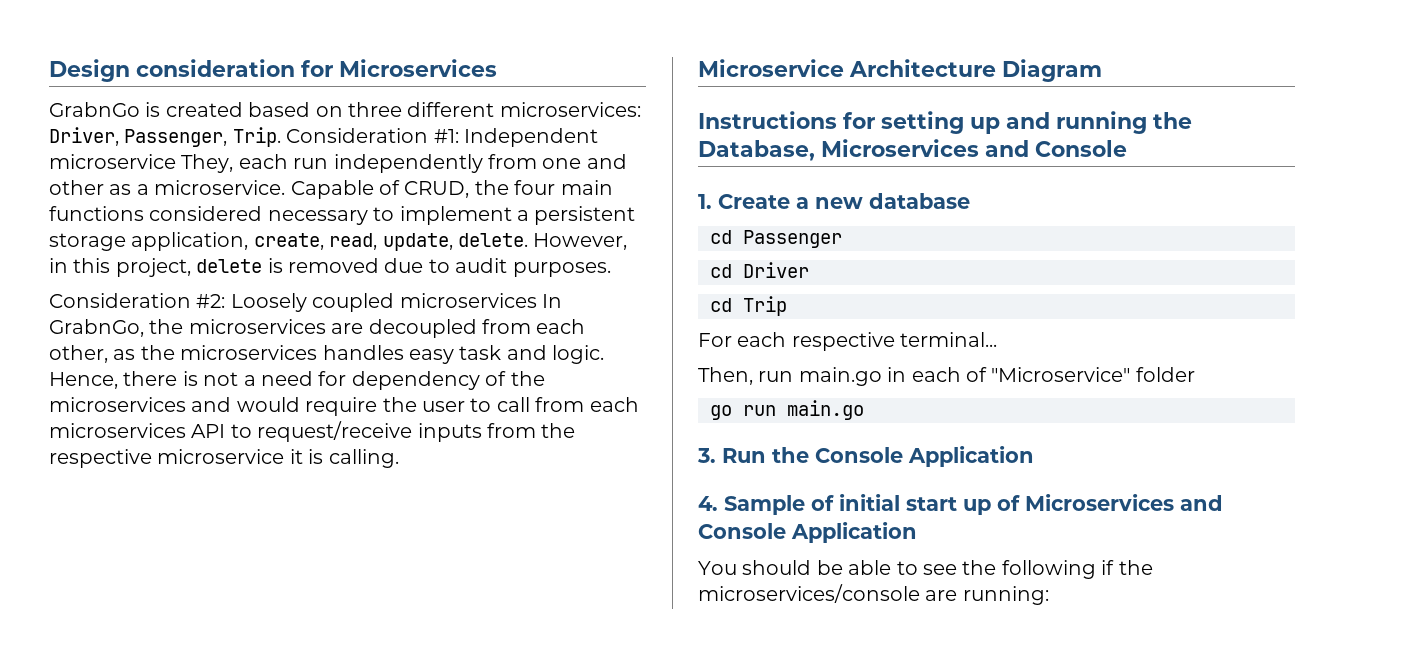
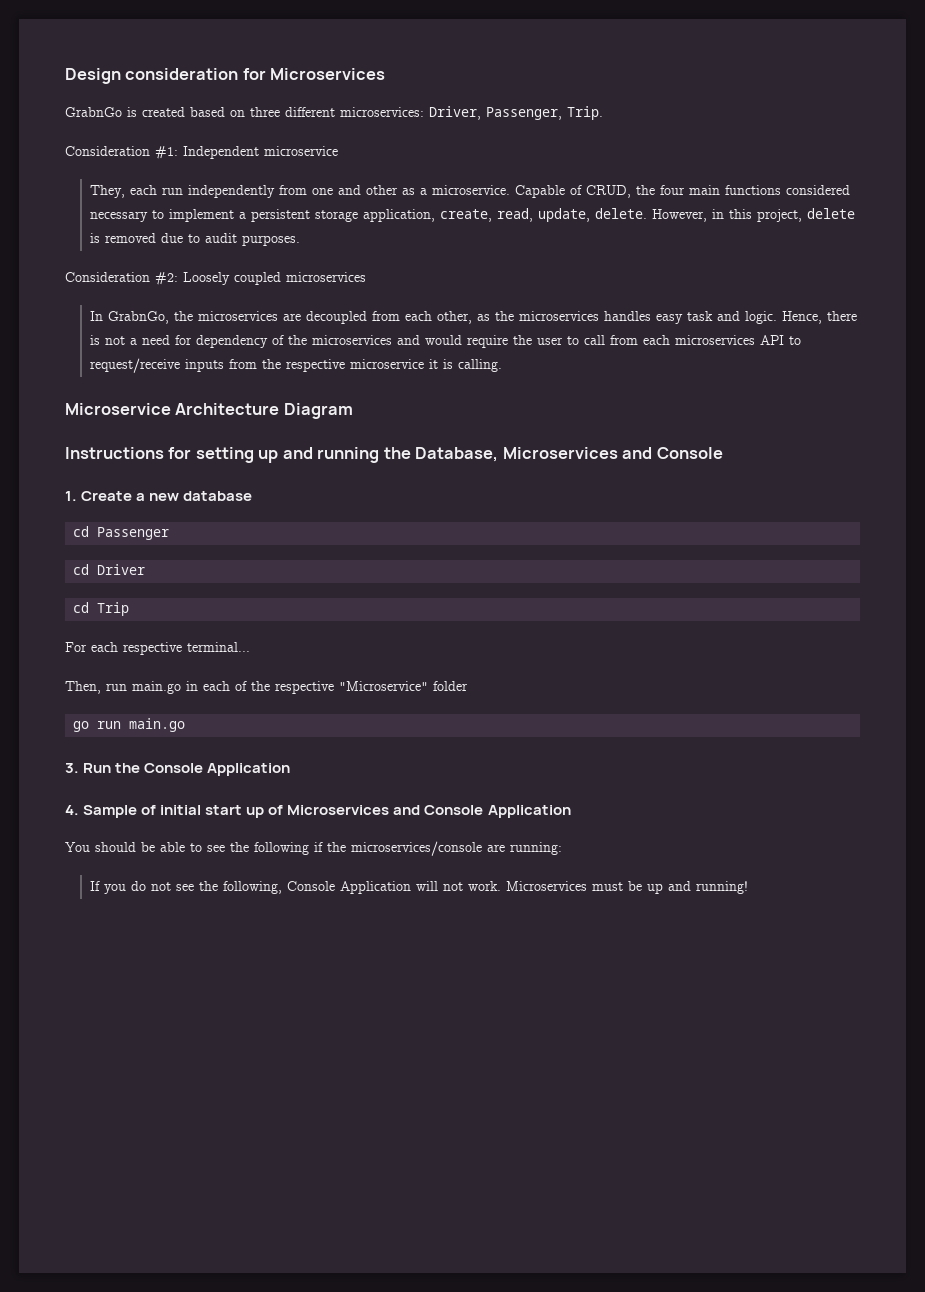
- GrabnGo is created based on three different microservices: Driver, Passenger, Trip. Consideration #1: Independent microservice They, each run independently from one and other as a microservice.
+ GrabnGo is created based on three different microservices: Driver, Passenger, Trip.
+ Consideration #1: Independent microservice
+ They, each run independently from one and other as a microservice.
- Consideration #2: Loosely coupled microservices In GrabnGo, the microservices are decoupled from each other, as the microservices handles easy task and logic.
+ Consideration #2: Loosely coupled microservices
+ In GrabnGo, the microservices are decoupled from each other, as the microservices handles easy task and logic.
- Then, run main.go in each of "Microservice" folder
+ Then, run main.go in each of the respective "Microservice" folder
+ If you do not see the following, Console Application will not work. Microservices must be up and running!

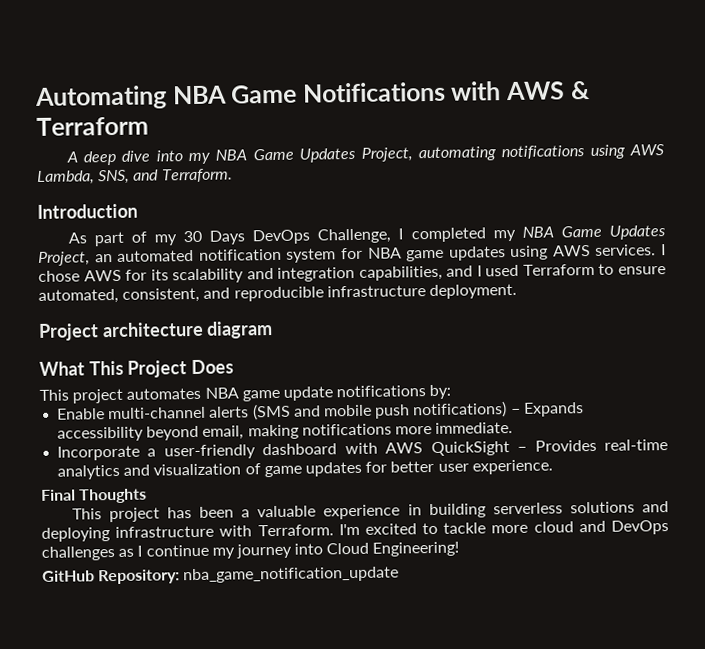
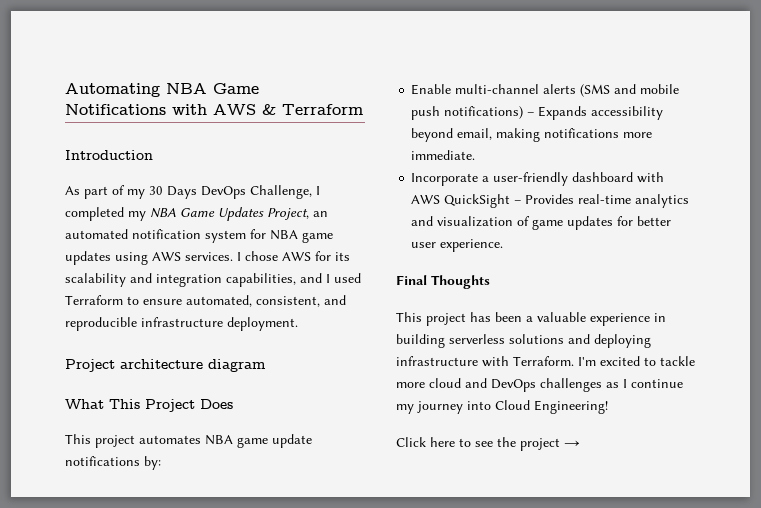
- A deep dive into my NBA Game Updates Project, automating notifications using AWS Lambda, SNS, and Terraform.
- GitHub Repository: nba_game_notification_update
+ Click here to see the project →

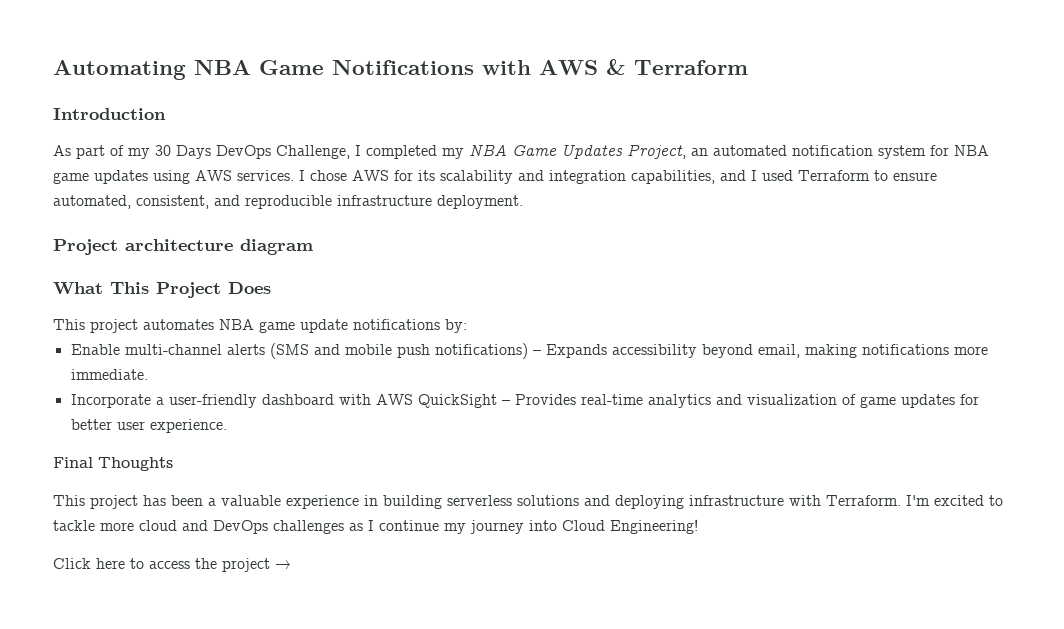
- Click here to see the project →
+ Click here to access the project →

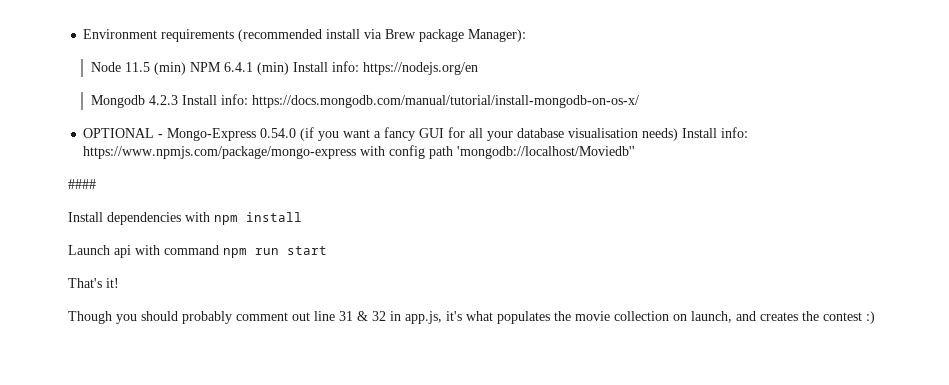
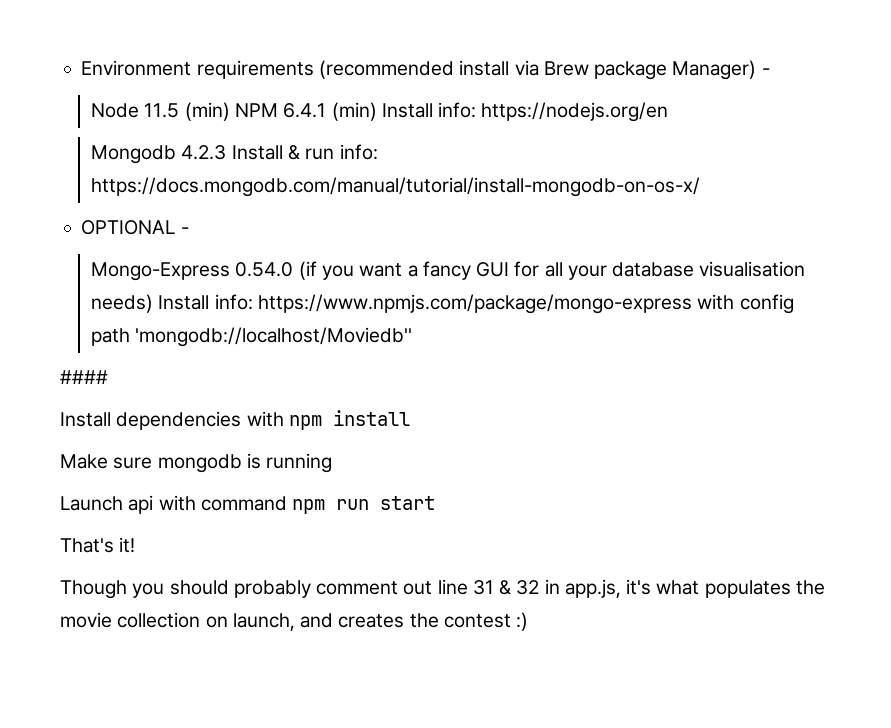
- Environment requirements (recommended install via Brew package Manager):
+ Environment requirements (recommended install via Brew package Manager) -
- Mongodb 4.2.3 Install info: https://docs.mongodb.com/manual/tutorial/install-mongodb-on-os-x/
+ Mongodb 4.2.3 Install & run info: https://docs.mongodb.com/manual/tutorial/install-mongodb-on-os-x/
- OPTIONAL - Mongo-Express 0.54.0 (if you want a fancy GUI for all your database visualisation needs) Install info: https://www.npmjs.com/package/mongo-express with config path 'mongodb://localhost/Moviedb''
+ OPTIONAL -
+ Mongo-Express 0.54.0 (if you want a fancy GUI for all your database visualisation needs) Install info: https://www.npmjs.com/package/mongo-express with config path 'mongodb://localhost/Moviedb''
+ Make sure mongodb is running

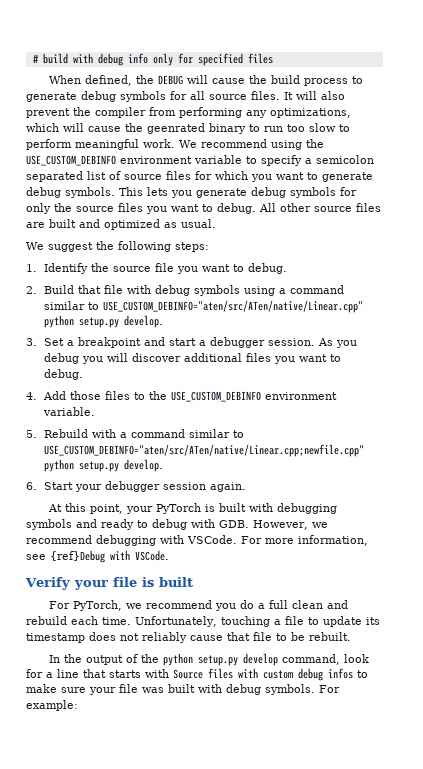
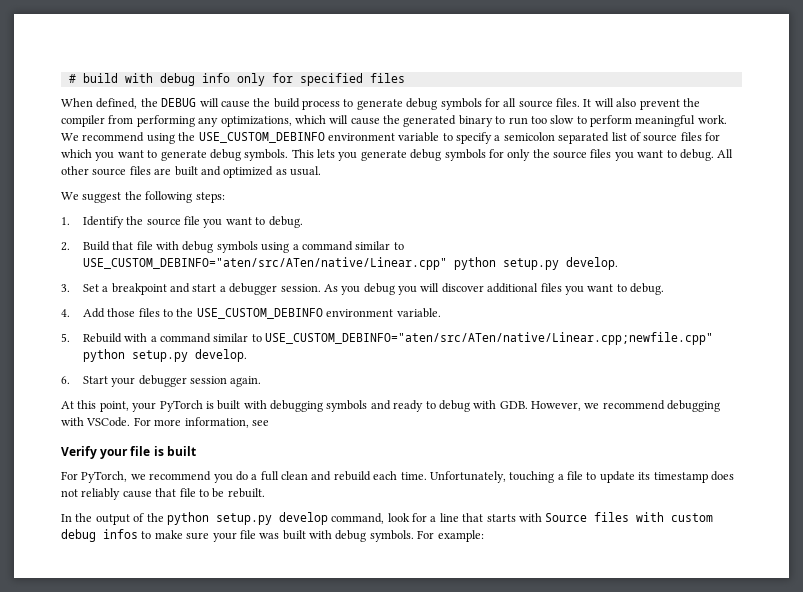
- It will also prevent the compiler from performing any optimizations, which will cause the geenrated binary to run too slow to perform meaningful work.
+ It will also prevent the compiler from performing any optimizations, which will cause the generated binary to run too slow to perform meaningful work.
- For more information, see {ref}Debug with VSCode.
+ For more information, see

══════════

• **EXERCISE INSTRUCTIONS**
Scan the records above and report every line with the string "your".

• **SOLUTION TO THIS TASK**
- OPTIONAL - Mongo-Express 0.54.0 (if you want a fancy GUI for all your database visualisation needs) Install info: https://www.npmjs.com/package/mongo-express with config path 'mongodb://localhost/Moviedb''
+ Mongo-Express 0.54.0 (if you want a fancy GUI for all your database visualisation needs) Install info: https://www.npmjs.com/package/mongo-express with config path 'mongodb://localhost/Moviedb''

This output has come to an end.